• _What this task involves_:
Please write out exactly the lines of the data below from the line holding "[45,1158,407,1223] 8 500" through the line holding "[45,1274,361,1330] alates115 €/kuus", and leave out the rest.

• _Data for analysis_:
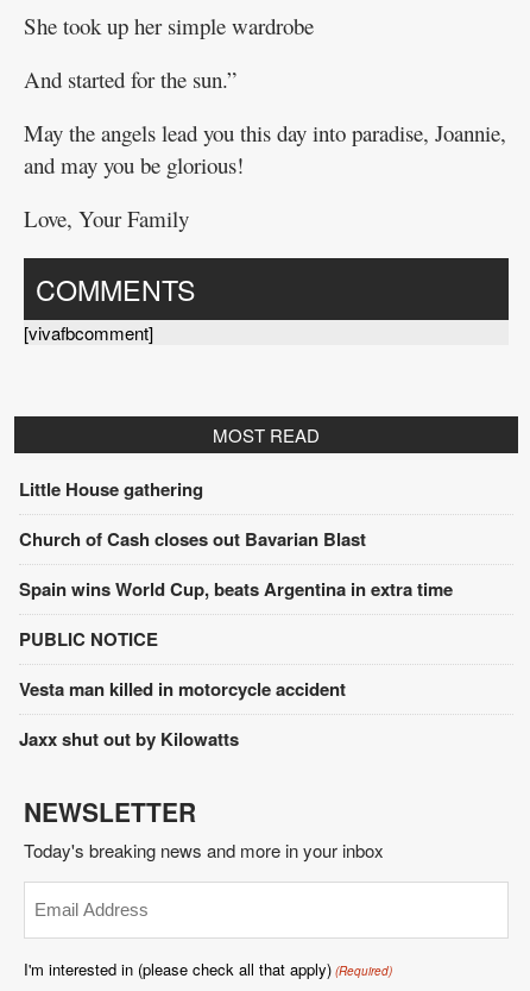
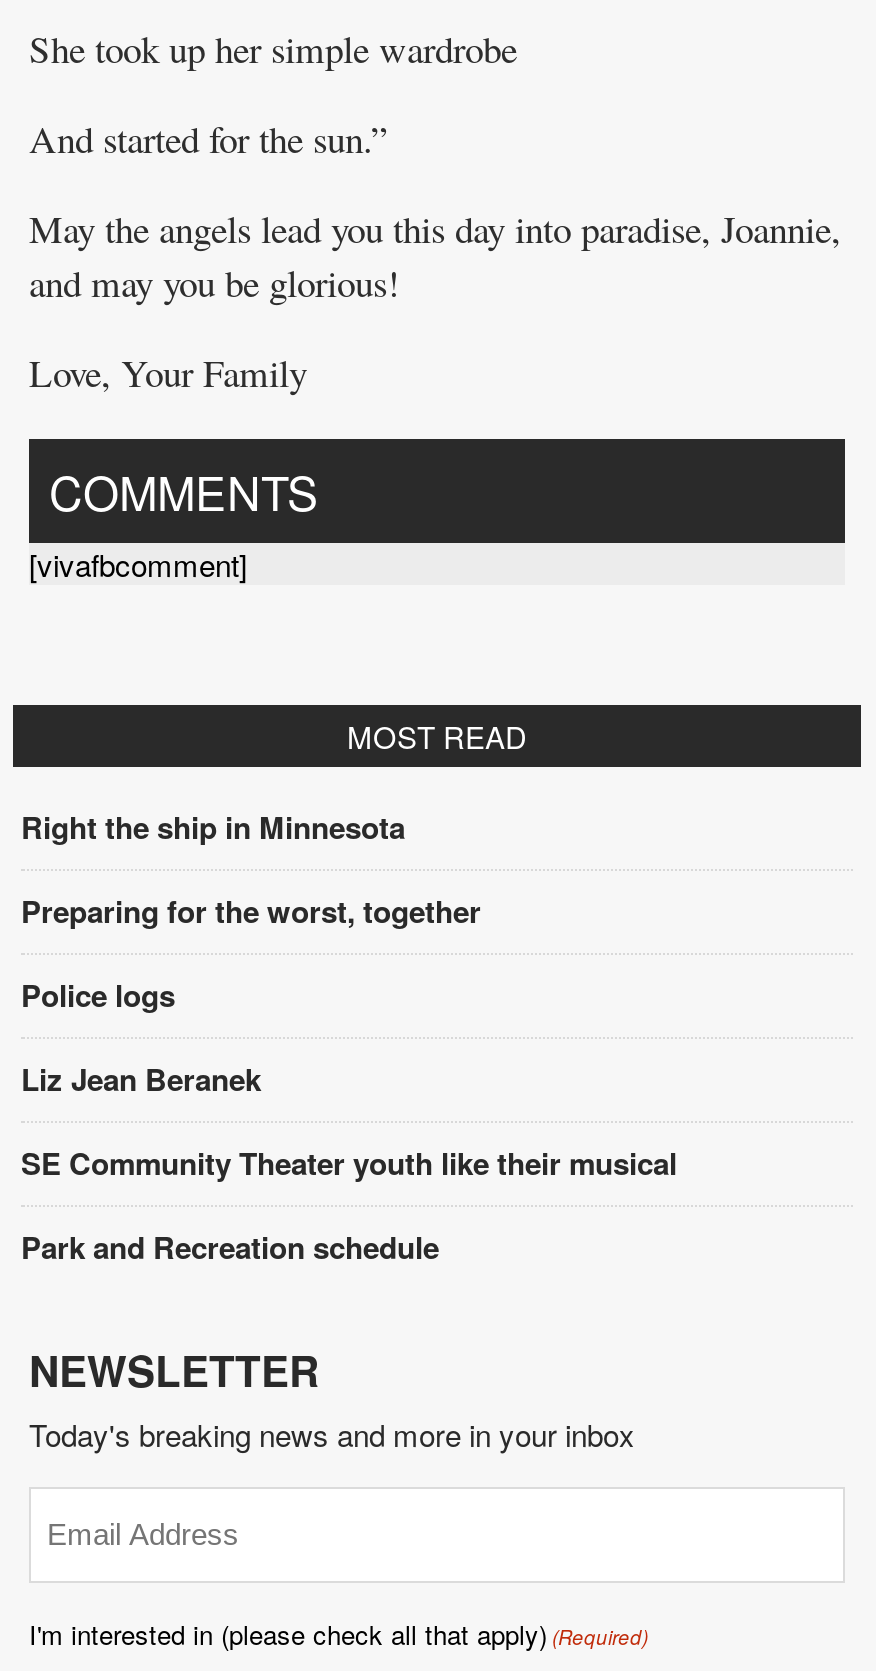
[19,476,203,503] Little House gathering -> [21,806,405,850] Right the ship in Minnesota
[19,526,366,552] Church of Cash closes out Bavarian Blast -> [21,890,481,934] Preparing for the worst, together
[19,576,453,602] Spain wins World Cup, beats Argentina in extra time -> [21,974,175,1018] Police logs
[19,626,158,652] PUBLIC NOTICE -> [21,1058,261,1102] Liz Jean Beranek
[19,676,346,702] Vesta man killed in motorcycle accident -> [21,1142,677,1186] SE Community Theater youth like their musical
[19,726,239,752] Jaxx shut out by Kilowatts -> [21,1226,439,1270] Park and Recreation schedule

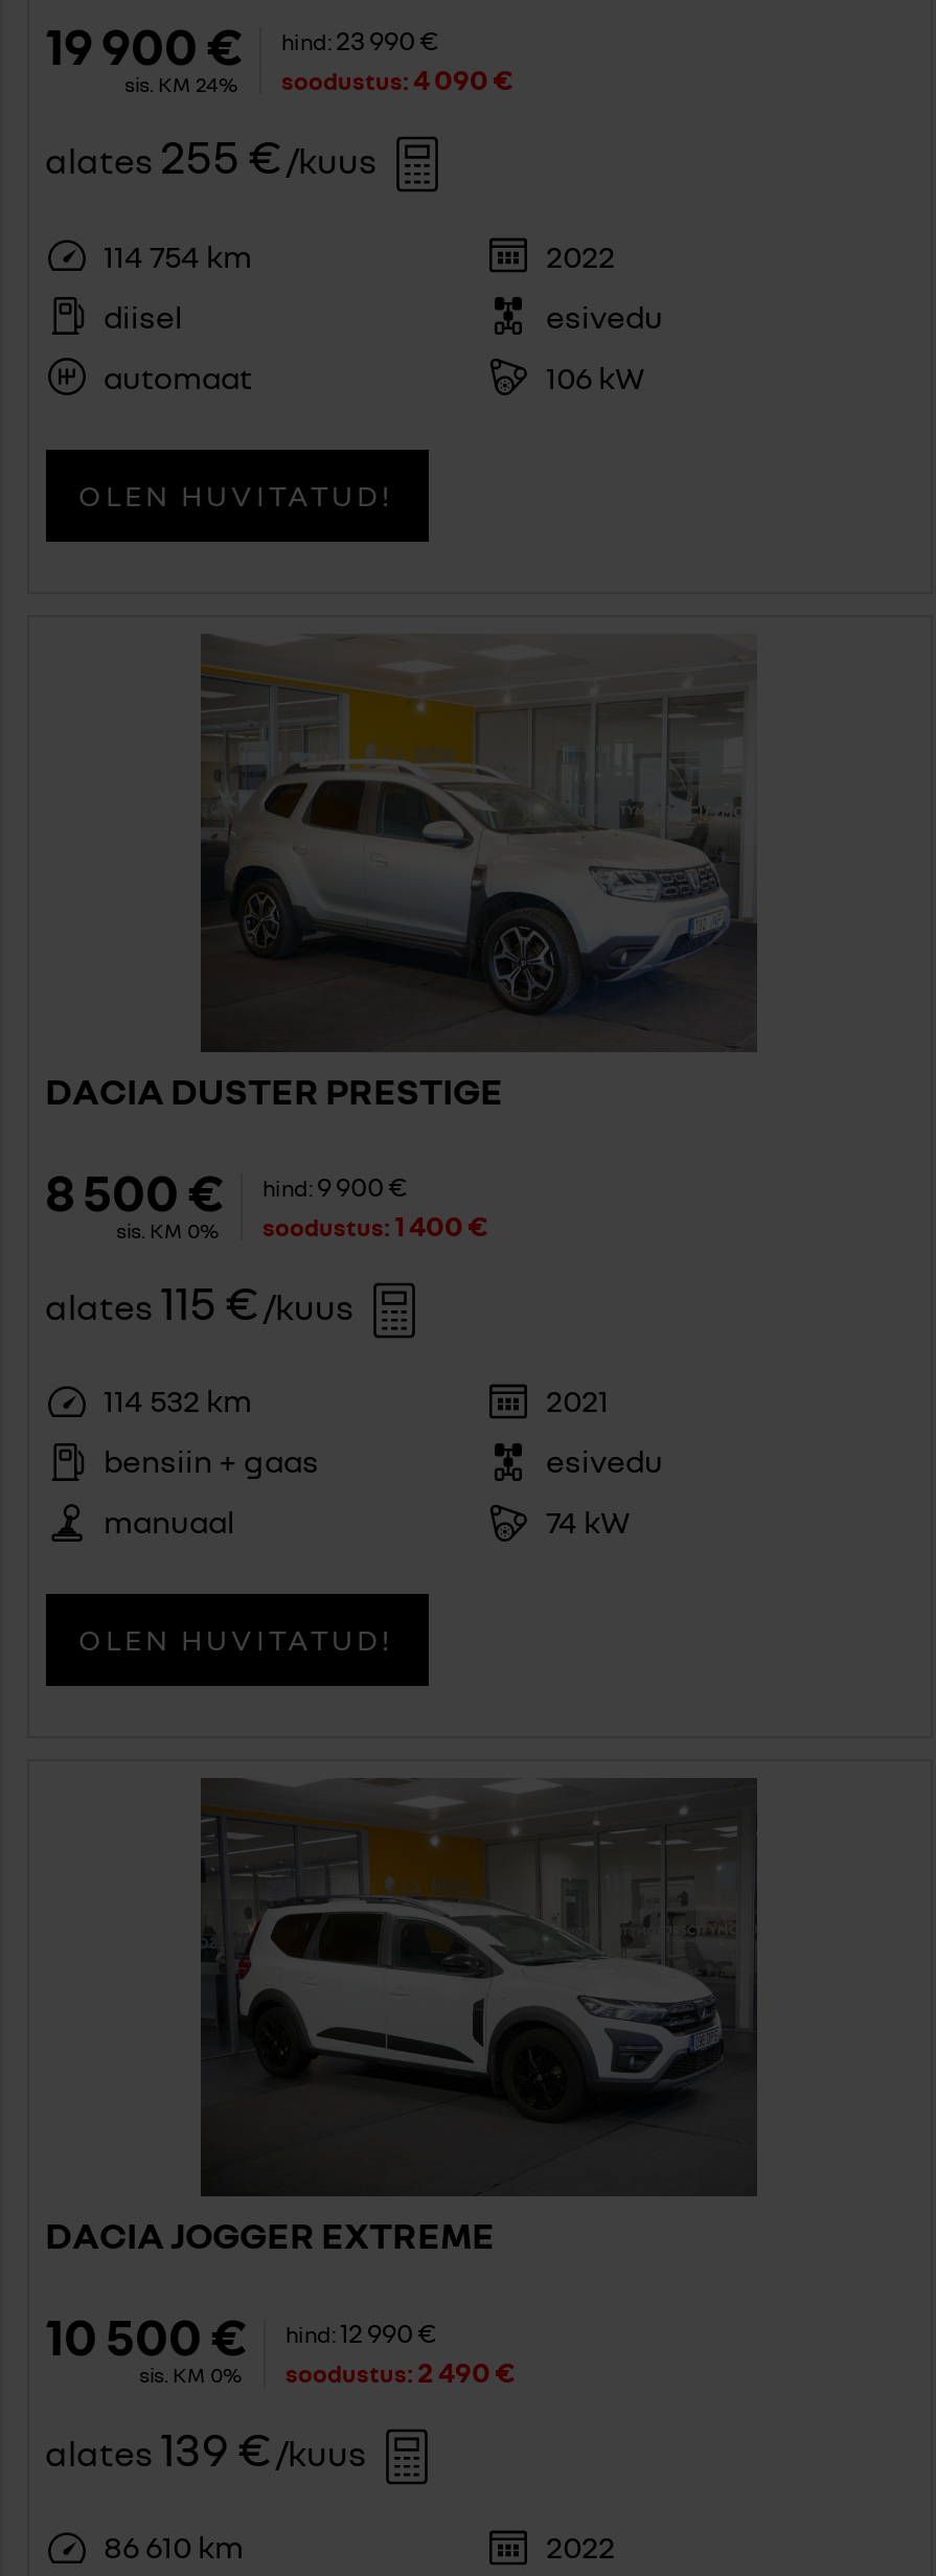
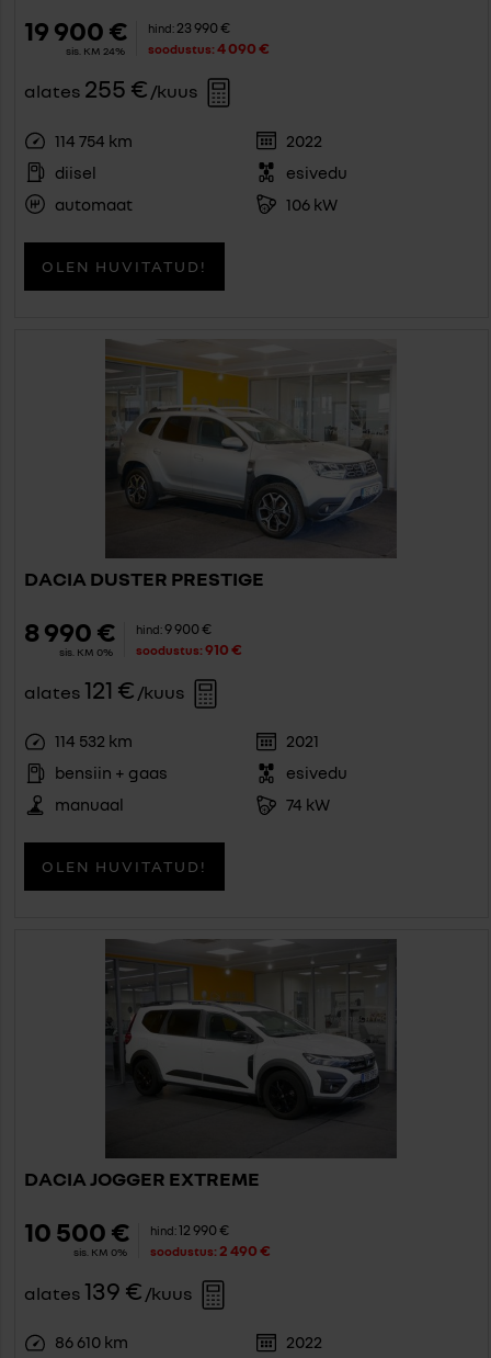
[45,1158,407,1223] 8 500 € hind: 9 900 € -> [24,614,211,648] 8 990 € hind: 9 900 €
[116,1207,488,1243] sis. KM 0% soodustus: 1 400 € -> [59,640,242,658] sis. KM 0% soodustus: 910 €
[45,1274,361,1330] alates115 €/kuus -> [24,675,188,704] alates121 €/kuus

* * *

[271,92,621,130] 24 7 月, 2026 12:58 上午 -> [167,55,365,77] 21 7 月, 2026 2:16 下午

==

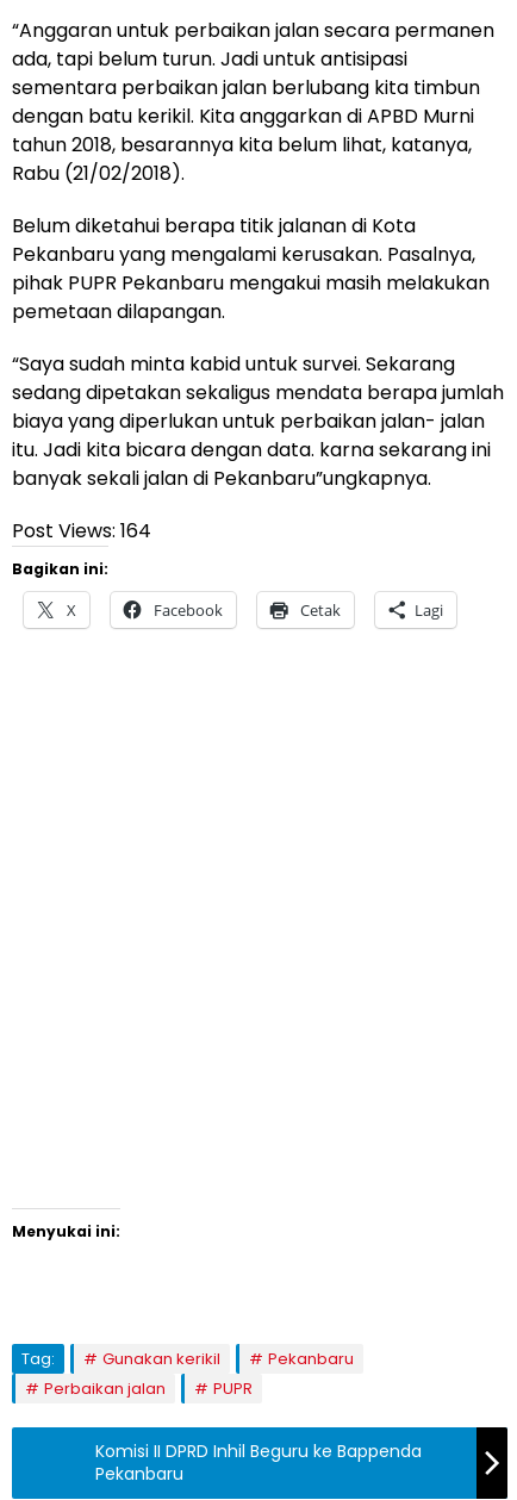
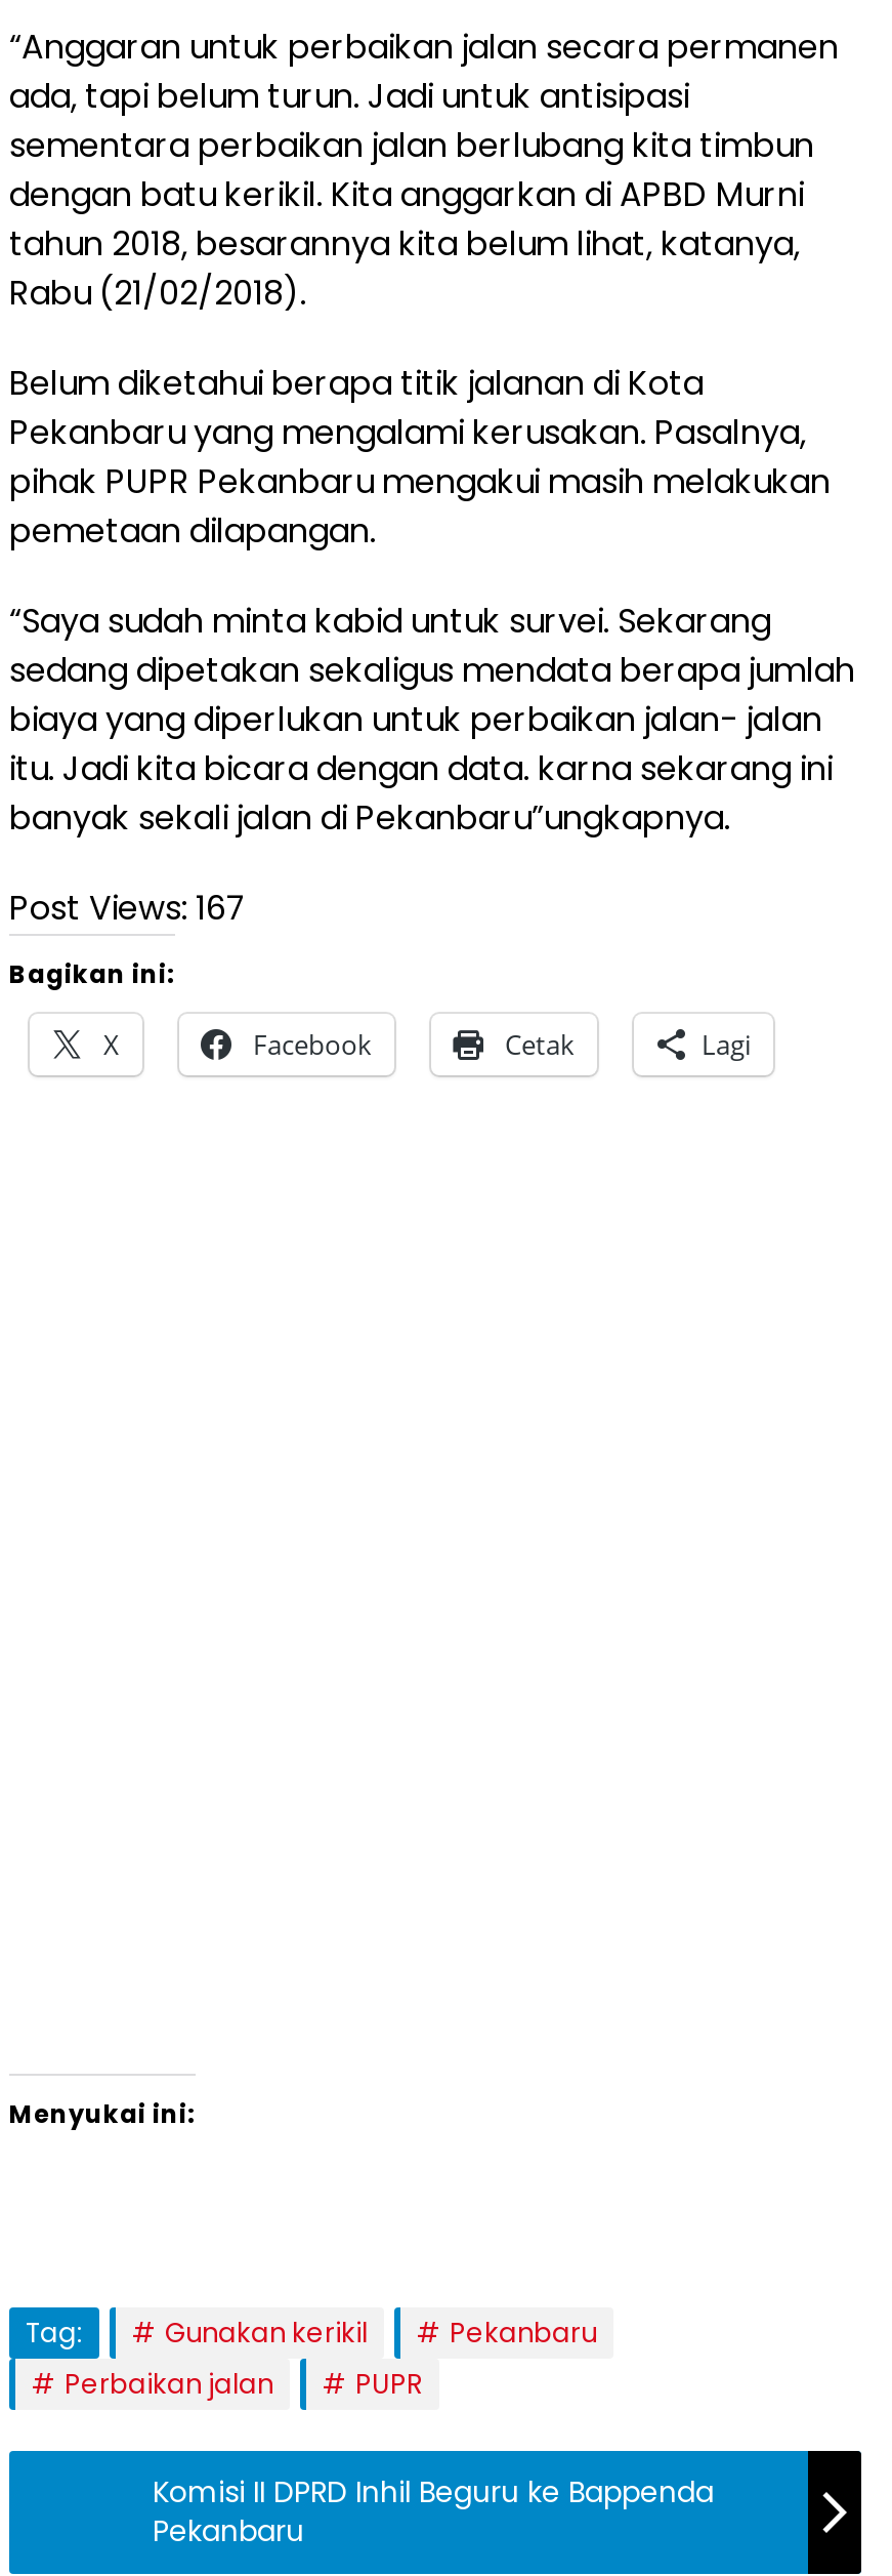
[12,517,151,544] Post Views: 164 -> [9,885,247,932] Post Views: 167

• _Solved exercise_:
[45,1158,407,1223] 8 500 € hind: 9 900 € -> [24,614,211,648] 8 990 € hind: 9 900 €
[116,1207,488,1243] sis. KM 0% soodustus: 1 400 € -> [59,640,242,658] sis. KM 0% soodustus: 910 €
[45,1274,361,1330] alates115 €/kuus -> [24,675,188,704] alates121 €/kuus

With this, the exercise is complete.